Michael O'Connell's study provides a welcome expansion from the usual set of Catholic authors analyzed by critics. His linkage of the mid-twentietch century giants with more recent writers offers an important analysis of the ways Catholic authors continue to disorient their readers and push them toward a sense of transcendence.---L. Lamar Nisly, professor of English at Bluffton University, and author of Wingless Chickens, Bayou Catholics, and Pilgrim Wayfarers: Constructions of Audience and Tone in O'Connor, Gautreaux, and Percy
To borrow a metaphor from George Saunders, in this book, Michael O'Connell shines a light inside the 'black box' of Catholic fiction, illuminating the similar purposes behind the disorienting methods of these eclectic writers.

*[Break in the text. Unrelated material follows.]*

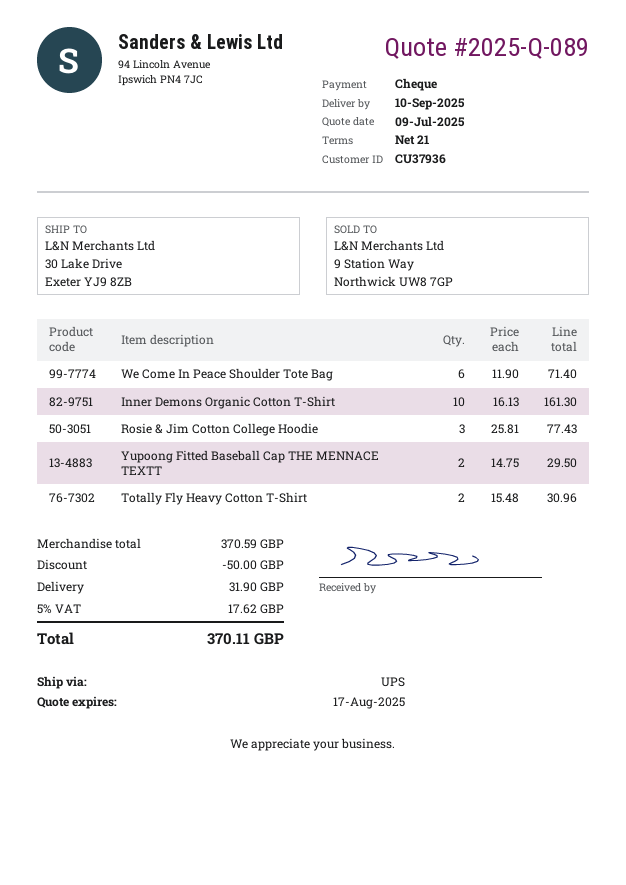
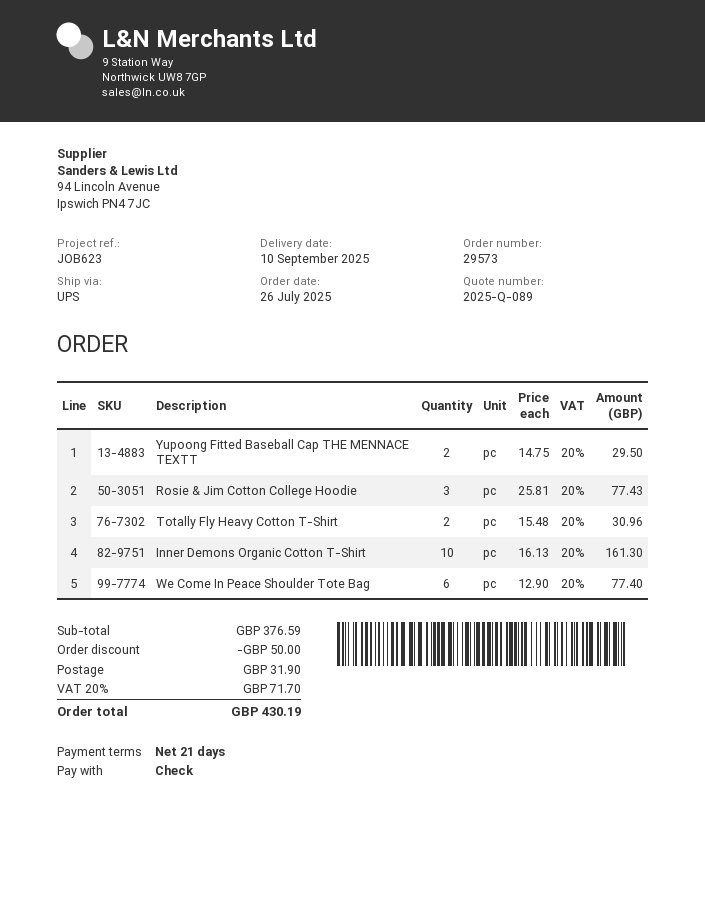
We Come In Peace Shoulder Tote Bag: 6 x 11.90 = 71.40 -> 6 x 12.90 = 77.40
subtotal: 370.59 -> 376.59
tax: 5% = 17.62 -> 20% = 71.70
total: 370.11 -> 430.19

Starting with the expected lead figures in Catholic fiction--Flannery O'Connor and Walker Percy--O'Connell moves out into less familiar territory to show how Tim Gautreaux, Alice McDermott, George Saunders, Phil Klay, and Kirstin Valdez Quade carry for the mantel in contemporary belles lettres. We need literary criticism of this sort where the meaning matters most, where readers can close the book and feel they have received grace.---Jessica Hooten Wilson, Seaver College Scholar of Liberal Arts, Pepperdine University, and author of Reading for the Love of God
About the Author
Michael O'Connell is an independent scholar living in Ann Arbor, MI. He holds a Ph.D. in English from Loyola University Chicago. His scholarship focuses primarily on the fields of contemporary American literature and religion and literature. He has worked as an editor, freelance writer, and associate professor at the university level. He is the editor of Conversations with George Saunders and is a contributor to David Foster Wallace and Religion: Essays on Faith and Fiction.